**Problem to work on:**
Give a verbatim copy of the lines below, minus the pictures.

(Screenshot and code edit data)
==========

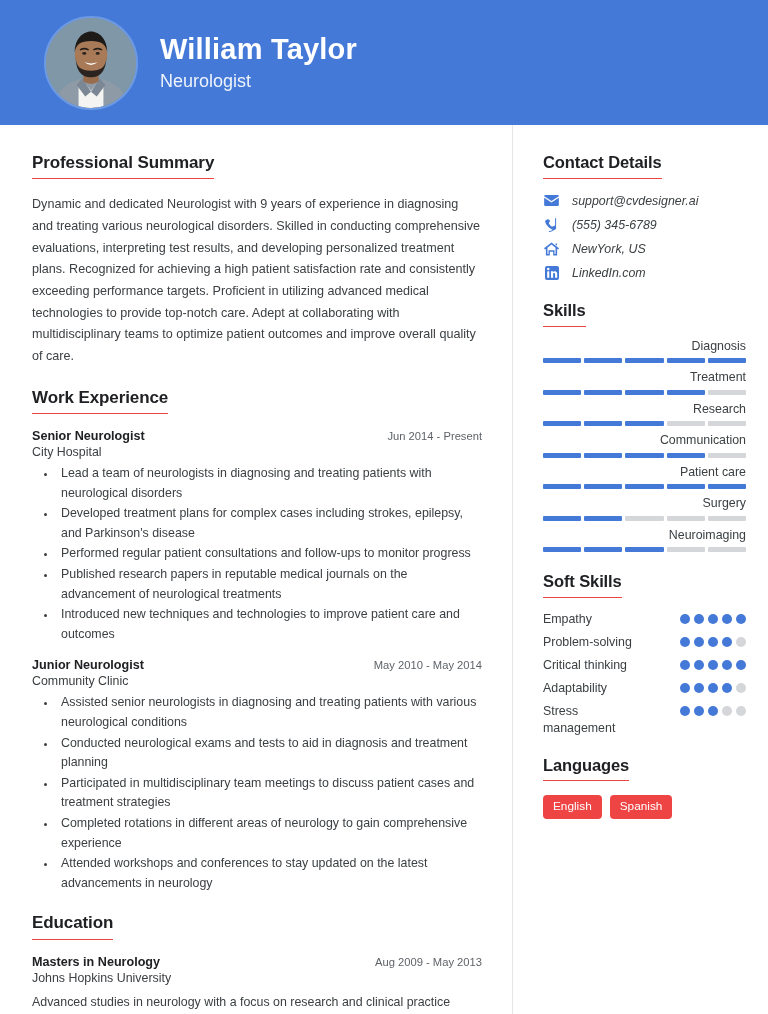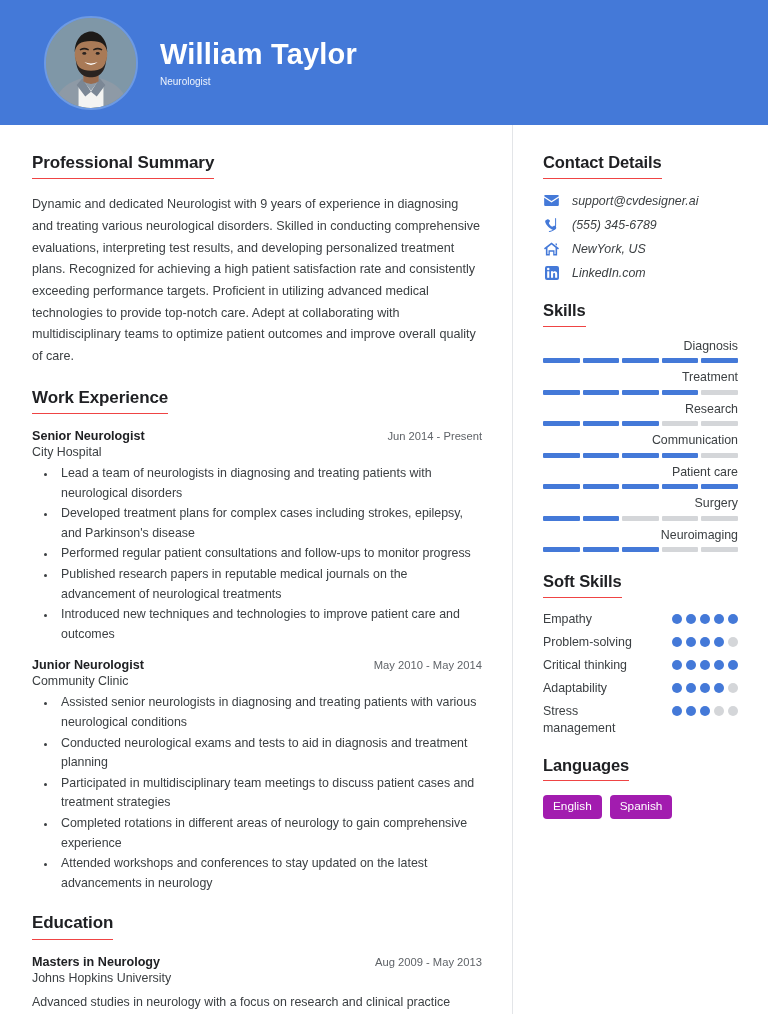--- a/index.html
+++ b/index.html
@@ -49,7 +49,7 @@
     line-height: 1.15;
   }
   .header-role {
-    font-size: 10px;
+    font-size: 18px;
     color: #eef3fc;
     margin-top: 4px;
     font-weight: 400;

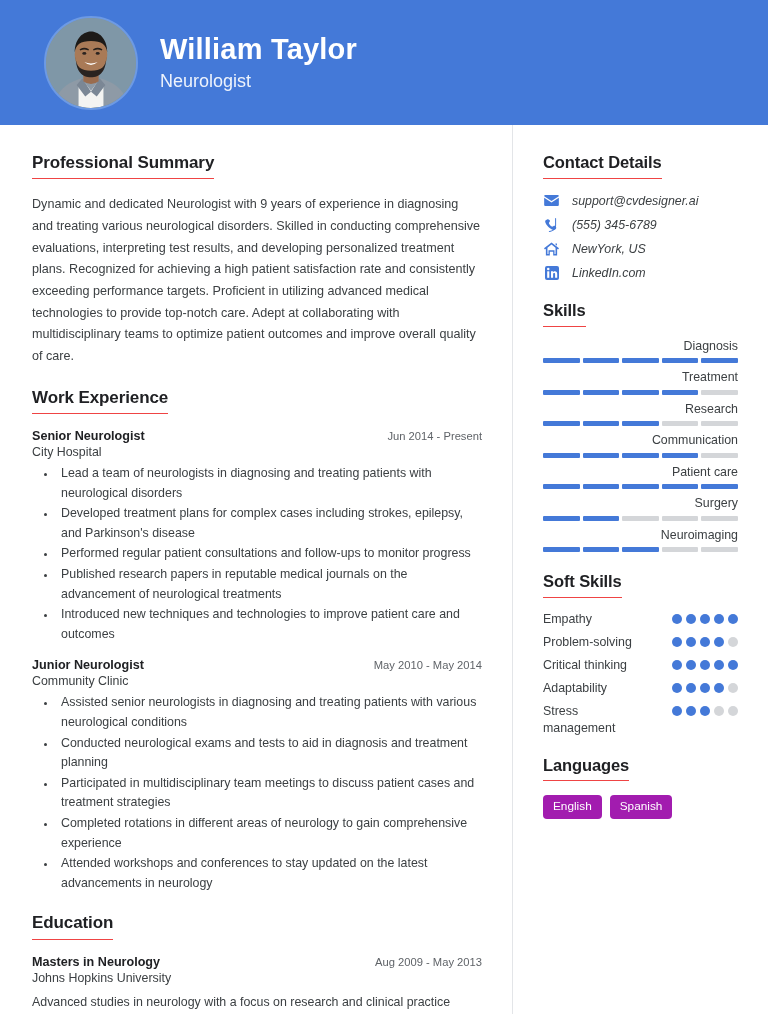--- a/index.html
+++ b/index.html
@@ -67,7 +67,7 @@
   }
   .right {
     width: 255px;
-    padding: 28px 30px 0 30px;
+    padding: 28px 22px 0 30px;
   }
 
   

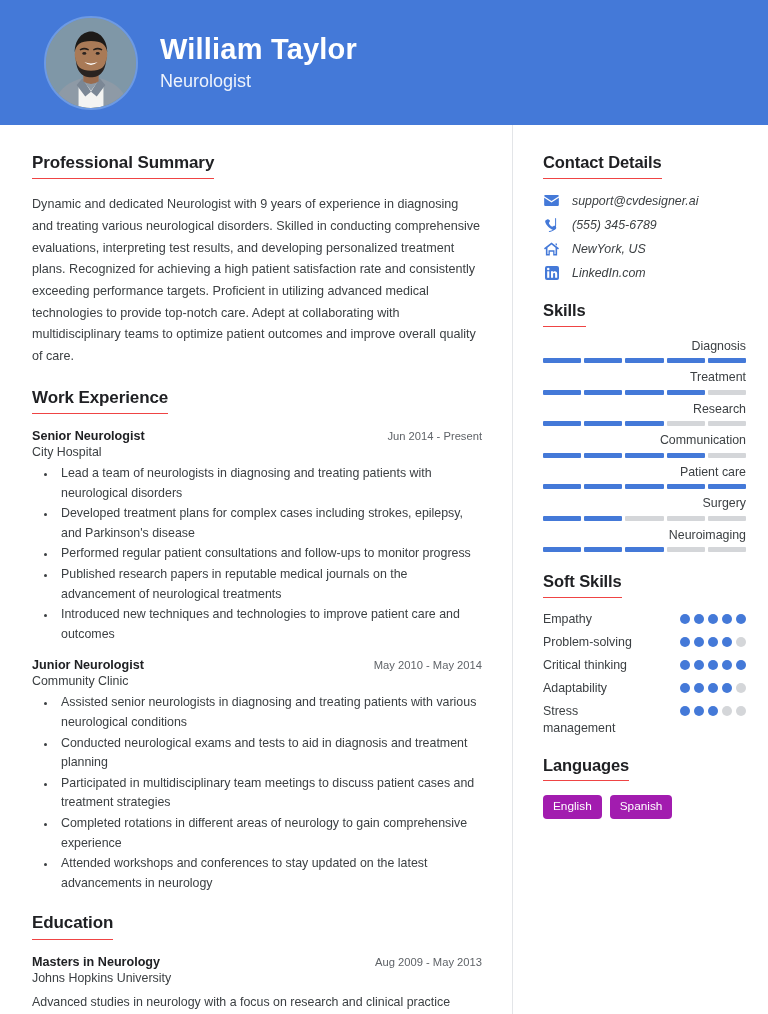--- a/index.html
+++ b/index.html
@@ -220,7 +220,7 @@
     flex-wrap: wrap;
   }
   .lang-chip {
-    background: #a21caf;
+    background: #ef4444;
     color: #ffffff;
     font-size: 11.8px;
     padding: 4px 10px 5px;

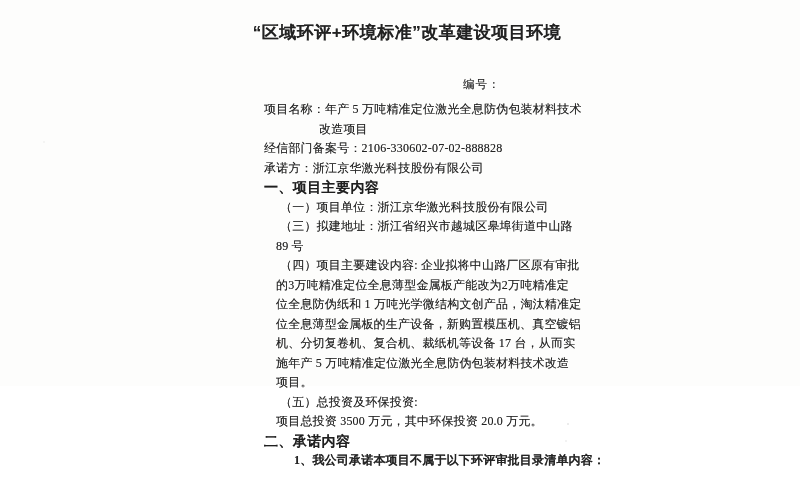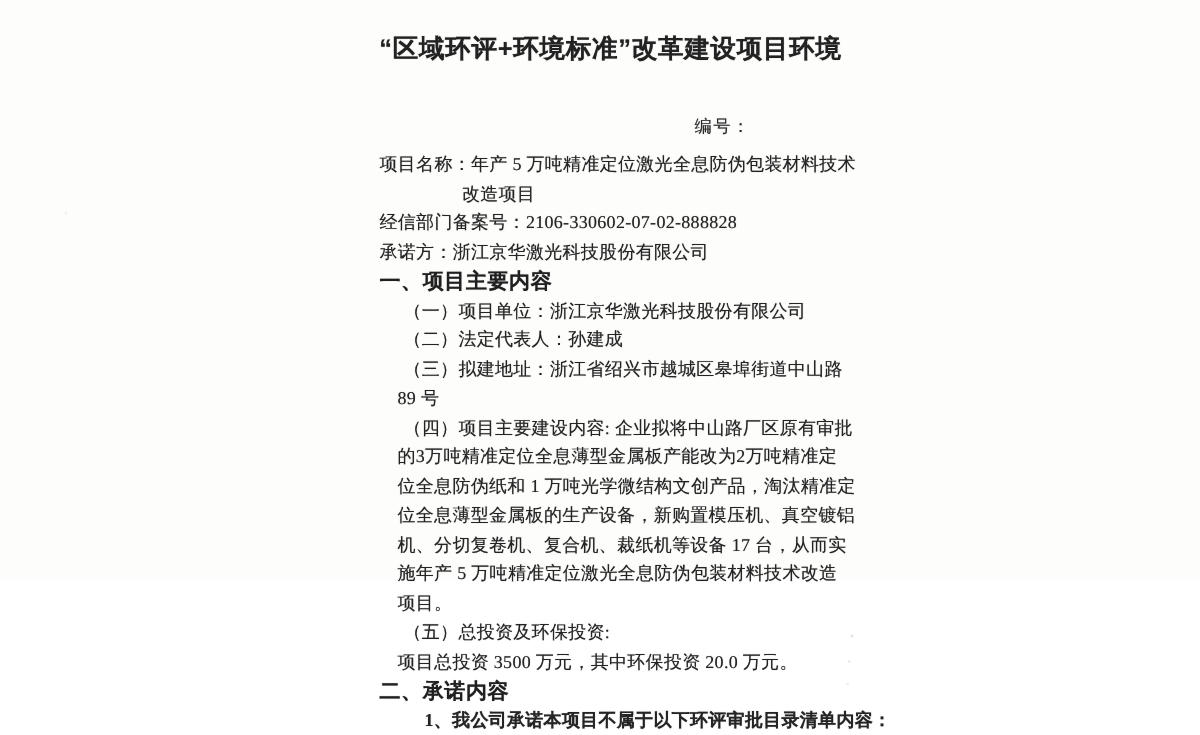--- a/index.html
+++ b/index.html
@@ -29,7 +29,7 @@
   }
   .serial-blank{display:inline-block;width:70px;}
   .doc-body{
-    position:absolute;left:253px;top:100px;width:312px;
+    position:absolute;left:264px;top:100px;width:312px;
     font-size:12px;line-height:19.5px;letter-spacing:.2px;
     color:#242424;
   }

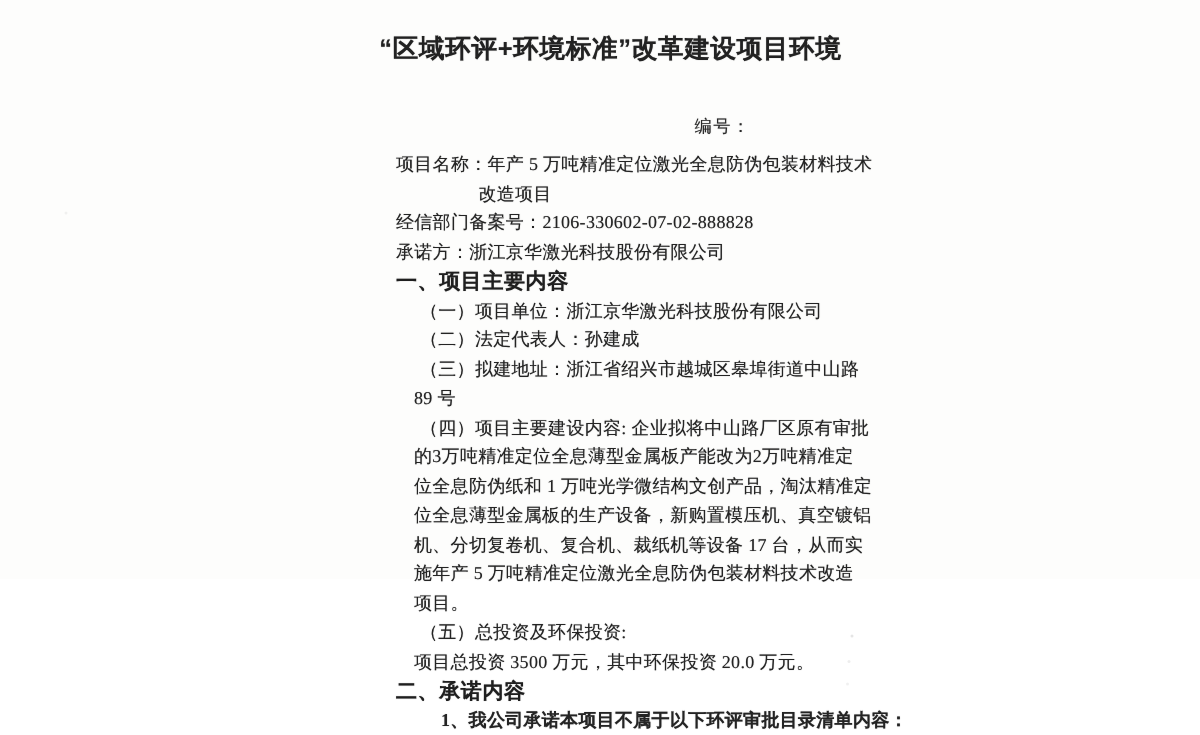--- a/index.html
+++ b/index.html
@@ -71,7 +71,6 @@
 
     <div class="ln h">一、项目主要内容</div>
     <div class="ln ind-a">（一）项目单位：浙江京华激光科技股份有限公司</div>
-    <div class="ln ind-a">（二）法定代表人：孙建成</div>
     <div class="ln ind-a">（三）拟建地址：浙江省绍兴市越城区皋埠街道中山路</div>
     <div class="ln ind-b">89 号</div>
     <div class="ln ind-a">（四）项目主要建设内容: 企业拟将中山路厂区原有审批</div>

==========

**Your solution:**
--- a/index.html
+++ b/index.html
@@ -49,7 +49,7 @@
     line-height: 1.15;
   }
   .header-role {
-    font-size: 10px;
+    font-size: 18px;
     color: #eef3fc;
     margin-top: 4px;
     font-weight: 400;

--- a/index.html
+++ b/index.html
@@ -67,7 +67,7 @@
   }
   .right {
     width: 255px;
-    padding: 28px 30px 0 30px;
+    padding: 28px 22px 0 30px;
   }
 
   

--- a/index.html
+++ b/index.html
@@ -220,7 +220,7 @@
     flex-wrap: wrap;
   }
   .lang-chip {
-    background: #a21caf;
+    background: #ef4444;
     color: #ffffff;
     font-size: 11.8px;
     padding: 4px 10px 5px;

--- a/index.html
+++ b/index.html
@@ -29,7 +29,7 @@
   }
   .serial-blank{display:inline-block;width:70px;}
   .doc-body{
-    position:absolute;left:253px;top:100px;width:312px;
+    position:absolute;left:264px;top:100px;width:312px;
     font-size:12px;line-height:19.5px;letter-spacing:.2px;
     color:#242424;
   }

--- a/index.html
+++ b/index.html
@@ -71,7 +71,6 @@
 
     <div class="ln h">一、项目主要内容</div>
     <div class="ln ind-a">（一）项目单位：浙江京华激光科技股份有限公司</div>
-    <div class="ln ind-a">（二）法定代表人：孙建成</div>
     <div class="ln ind-a">（三）拟建地址：浙江省绍兴市越城区皋埠街道中山路</div>
     <div class="ln ind-b">89 号</div>
     <div class="ln ind-a">（四）项目主要建设内容: 企业拟将中山路厂区原有审批</div>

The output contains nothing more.